Fabrice Angeli, a representative of France’s largest union CGT, said the terms of CDIs must not be watered down. “Workers need stability. It doesn’t mean they have to stay in the same company all their life,” he added.
CDDs are also a less effective stepping stone to a more permanent jobs in France than their equivalents in other countries. Only 20 percent of French temporary workers in 2008 had moved into full-time permanent contract by 2011. According to OECD figures that is a worse record than in Spain, Italy or Portugal, and compares with about 50 percent in Britain.

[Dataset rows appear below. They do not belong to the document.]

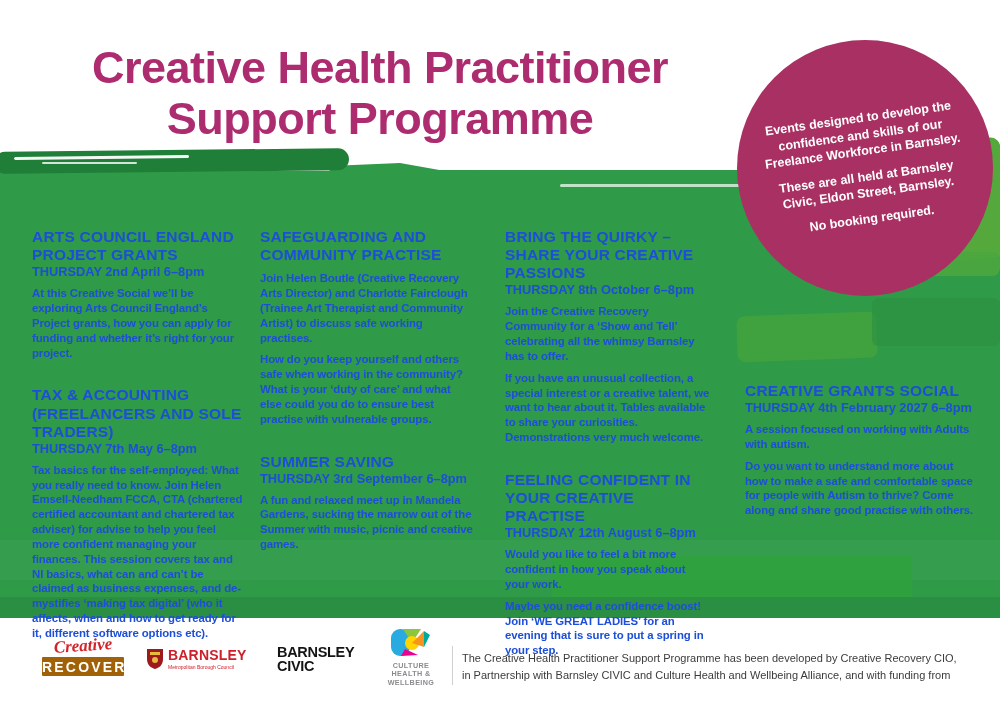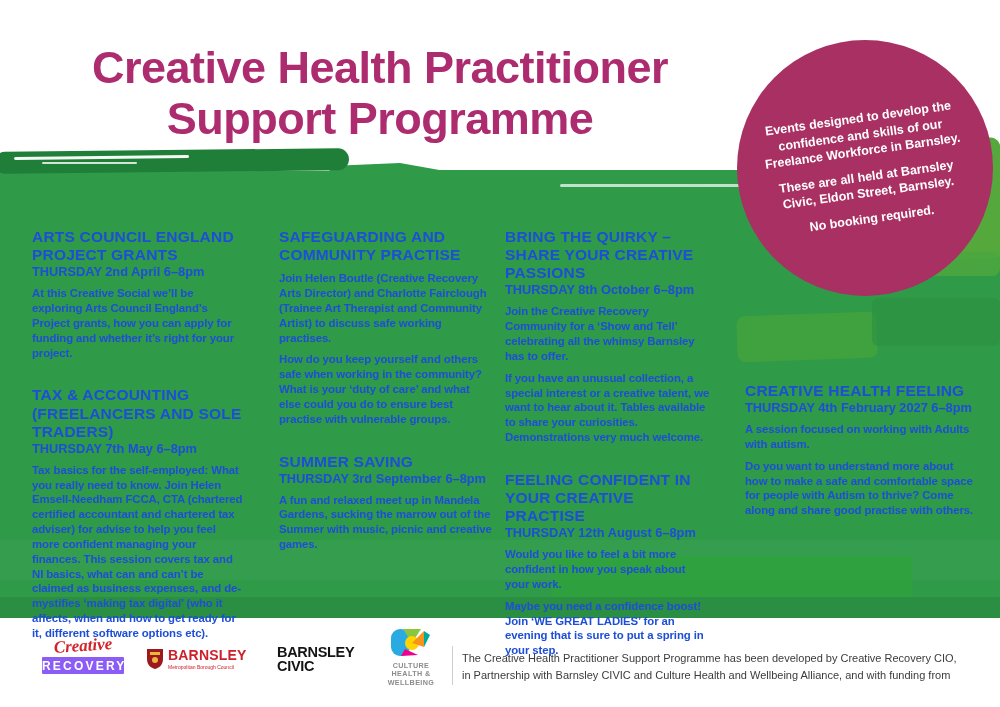--- a/index.html
+++ b/index.html
@@ -28,34 +28,34 @@
   
   .badge{position:absolute;left:737px;top:40px;width:256px;height:256px;border-radius:50%;background:#A93063;
          z-index:7;display:flex;align-items:center;justify-content:center;}
   .badge-inner{transform:rotate(-8deg);width:202px;text-align:center;color:#fff;font-weight:bold;
                font-size:12.5px;line-height:1.32;}
   .badge-inner p{margin:9px 0;}
 
   
   .col{position:absolute;color:#1d4ed8;z-index:6;}
   .col-1{left:32px;top:228px;width:212px;}
-  .col-2{left:279px;top:228px;width:215px;}
+  .col-2{left:260px;top:228px;width:215px;}
   .col-3{left:505px;top:228px;width:206px;}
   .col-4{left:745px;top:382px;width:233px;}
   .event + .event{margin-top:26px;}
   .ev-h{font-size:15.5px;font-weight:bold;line-height:1.17;letter-spacing:.2px;}
   .ev-d{font-size:12.8px;font-weight:bold;}
   .ev-p{font-size:11.4px;line-height:1.3;margin:7px 0 0;letter-spacing:-.1px;font-weight:bold;}
 
   
   .footer{position:absolute;left:0;top:618px;width:1000px;height:89px;background:#fff;z-index:4;}
   .logo-cr{position:absolute;left:42px;top:18px;width:82px;text-align:center;}
   .cr-script{color:#D2232A;font-family:"Liberation Serif",serif;font-style:italic;font-weight:bold;
              font-size:17px;transform:rotate(-4deg);}
-  .cr-block{margin-top:1px;background:#8b5cf6;color:#fff;font-size:12px;font-weight:bold;
+  .cr-block{margin-top:1px;background:#a16207;color:#fff;font-size:14px;font-weight:bold;
             letter-spacing:2.2px;padding:2px 0 1px;border-radius:1px;}
   .logo-bmbc{position:absolute;left:146px;top:30px;display:flex;align-items:center;gap:4px;}
   .bmbc-name{font-size:14px;font-weight:800;color:#CE202A;letter-spacing:.2px;line-height:1;}
   .bmbc-sub{font-size:5px;color:#CE202A;margin-top:2px;}
   .logo-civic{position:absolute;left:277px;top:28px;font-size:14.5px;font-weight:900;color:#141414;
               line-height:.95;letter-spacing:-.3px;}
   .logo-chwa{position:absolute;left:384px;top:10px;width:54px;text-align:center;}
   .chwa-l{font-size:7.2px;font-weight:bold;color:#8B8B8E;line-height:1.18;letter-spacing:.4px;}
   .chwa-alliance{color:#C8C8CA;}
   .footer-divider{position:absolute;left:452px;top:28px;width:1px;height:42px;background:#CFCFCF;}
@@ -133,21 +133,21 @@
     <div class="event">
       <div class="ev-h">FEELING CONFIDENT IN YOUR CREATIVE PRACTISE</div>
       <div class="ev-d">THURSDAY 12th August 6–8pm</div>
       <p class="ev-p">Would you like to feel a bit more confident in how you speak about your work.</p>
       <p class="ev-p">Maybe you need a confidence boost! Join ‘WE GREAT LADIES’ for an evening that is sure to put a spring in your step.</p>
     </div>
   </div>
 
   <div class="col col-4">
     <div class="event">
-      <div class="ev-h">CREATIVE HEALTH FEELING</div>
+      <div class="ev-h">CREATIVE GRANTS SOCIAL</div>
       <div class="ev-d">THURSDAY 4th February 2027 6–8pm</div>
       <p class="ev-p">A session focused on working with Adults with autism.</p>
       <p class="ev-p">Do you want to understand more about how to make a safe and comfortable space for people with Autism to thrive? Come along and share good practise with others.</p>
     </div>
   </div>
 
   <div class="footer">
 
     <div class="logo-cr">
       <div class="cr-script">Creative</div>

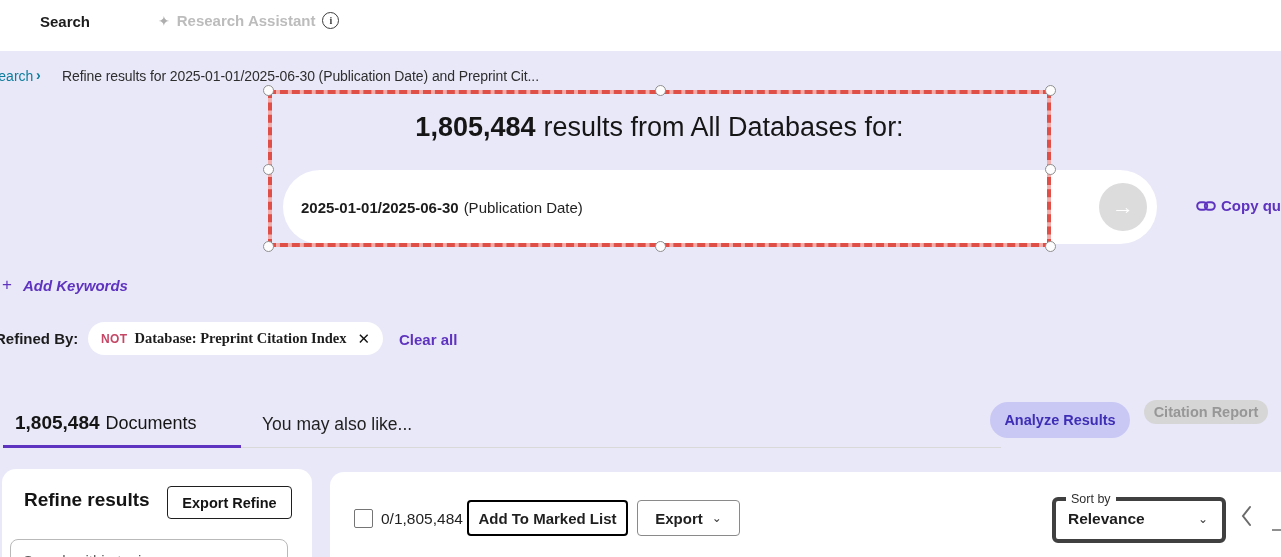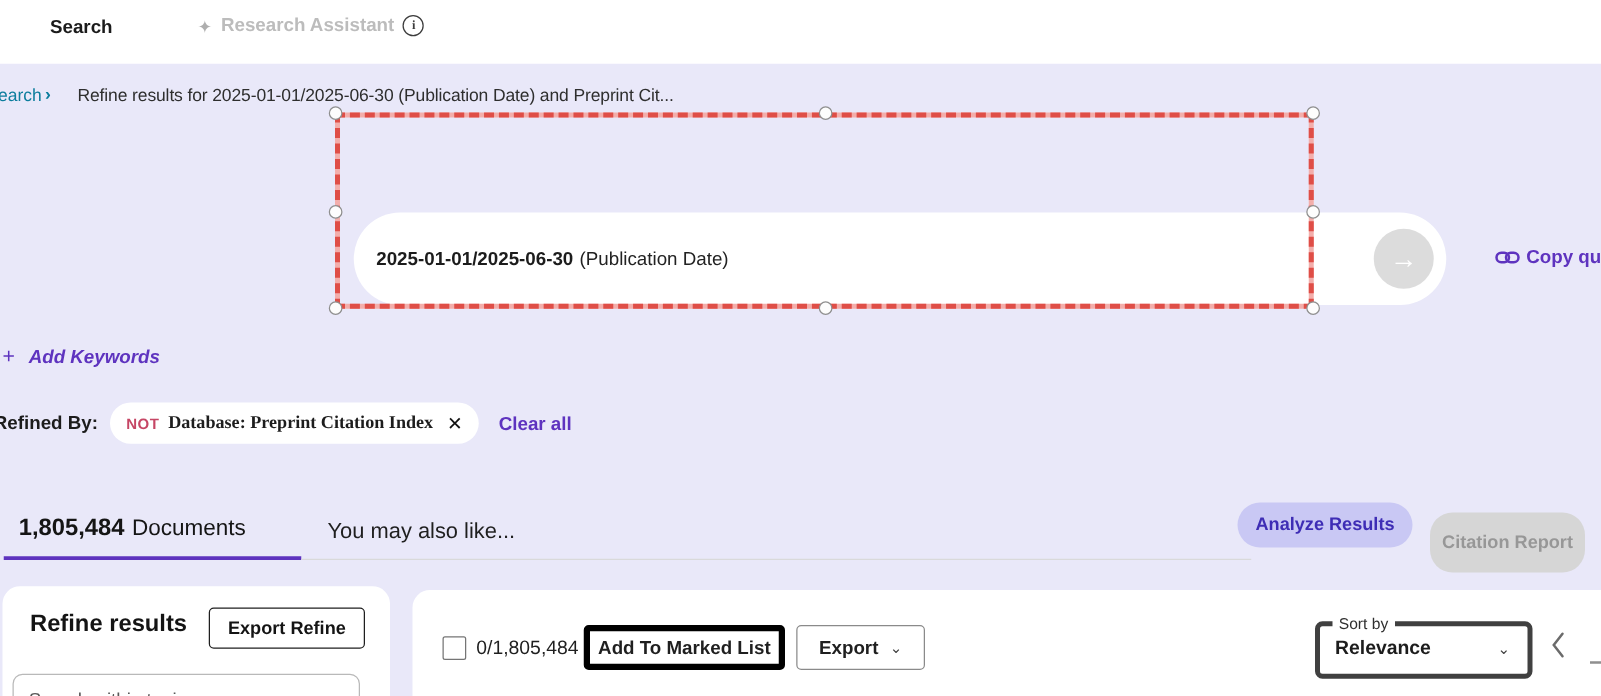--- a/index.html
+++ b/index.html
@@ -66,21 +66,21 @@
   
   .tab-docs{left:15px;top:412px;font-size:18px;color:#151515;cursor:pointer;white-space:nowrap;}
   .tab-docs .n{font-size:19px;font-weight:700;}
   .tab-docs .l{margin-left:6px;font-weight:400;}
   .tab-underline{left:3px;top:445px;width:238px;height:3px;background:#5e33bf;}
   .tab-line{left:241px;top:447px;width:760px;height:1px;background:#d9d9da;}
   .tab-also{left:262px;top:414px;font-size:17.5px;color:#1f1f1f;cursor:pointer;white-space:nowrap;}
   .btn-analyze{left:990px;top:402px;width:140px;height:36px;border:none;border-radius:18px;
     background:#c9c8f4;color:#3e2db5;font-weight:700;font-size:14.5px;cursor:pointer;
     font-family:"Liberation Sans",sans-serif;}
-  .btn-citation{left:1144px;top:410px;width:124px;height:48px;border:none;border-radius:18px;
+  .btn-citation{left:1144px;top:400px;width:124px;height:24px;border:none;border-radius:18px;
     background:#d6d6d6;color:#979797;font-weight:700;font-size:14.5px;
     font-family:"Liberation Sans",sans-serif;}
 
   
   .refine-card{left:2px;top:469px;width:310px;height:90px;background:#ffffff;
     border-radius:14px 14px 0 0;}
   .refine-title{left:24px;top:489px;font-size:19px;font-weight:700;color:#141414;}
   .btn-export-refine{left:167px;top:486px;width:125px;height:33px;background:#ffffff;
     border:1.4px solid #1f1f1f;border-radius:4px;font-weight:700;font-size:14.5px;
     color:#141414;cursor:pointer;font-family:"Liberation Sans",sans-serif;}
@@ -89,21 +89,21 @@
     font-family:"Liberation Sans",sans-serif;outline:none;box-sizing:border-box;}
   .refine-search::placeholder{color:#595959;}
 
   
   .main-card{left:330px;top:472px;width:951px;height:85px;background:#ffffff;
     border-radius:14px 0 0 0;}
   .cb{left:354px;top:509px;width:17px;height:17px;border:1.5px solid #757575;
     border-radius:2px;background:#ffffff;cursor:pointer;}
   .sel-count{left:381px;top:510px;font-size:15.5px;color:#1f1f1f;}
   .btn-marked{left:467px;top:500px;width:161px;height:36px;background:#ffffff;
-    border:5px solid #000000;border-radius:4px;font-weight:700;font-size:15px;color:#1f1f1f;
+    border:2px solid #000000;border-radius:4px;font-weight:700;font-size:15px;color:#1f1f1f;
     cursor:pointer;font-family:"Liberation Sans",sans-serif;}
   .btn-export{left:637px;top:500px;width:103px;height:36px;background:#ffffff;
     border:1px solid #8a8a8a;border-radius:4px;font-weight:700;font-size:15px;color:#1f1f1f;
     cursor:pointer;font-family:"Liberation Sans",sans-serif;display:flex;align-items:center;
     justify-content:center;gap:9px;}
   .chev{font-size:12px;color:#3c3c3c;font-weight:400;}
 
   .sortbox{left:1052px;top:497px;width:166px;height:38px;border:4px solid #404040;
     border-radius:6px;cursor:pointer;}
   .sort-legend{position:absolute;left:10px;top:-9px;background:#ffffff;padding:0 5px;
@@ -125,20 +125,23 @@
     <span class="ra-label">Research Assistant</span>
     <span class="info-ic">i</span>
   </div>
 
   <div class="abs lavender"></div>
 
   <div class="abs bc-link">Search</div>
   <div class="abs bc-sep">›</div>
   <div class="abs bc-cur">Refine results for 2025-01-01/2025-06-30 (Publication Date) and Preprint Cit...</div>
 
+  <div class="abs heading">
+    <span class="cnt">1,805,484</span><span class="rest">results from All Databases for:</span>
+  </div>
 
   <div class="abs pill">
     <div class="query">
       <span class="qb">2025-01-01/2025-06-30</span>
       <span class="qr">(Publication Date)</span>
     </div>
     <button class="go-btn">
       <span>→</span>
     </button>
   </div>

Economists say such temporary jobs can trap people, with companies renewing them for the maximum 18-month duration and then hiring another candidate on another short-term contract rather than turn them into permanent jobs.
The rigidity has also made France less able to rebound following the global financial crisis, they say.
“This lack of fluidity contributes to the French labour market’s low capacity to absorb shocks as well as to the development of unemployment,” said Helene Baudchon, France Economist at BNP Paribas.
Meanwhile French Economy Minister Emmanuel Macron, from a centrist background and a relative youngster himself at 37, said this week that he planned to resubmit his compensation cap plan.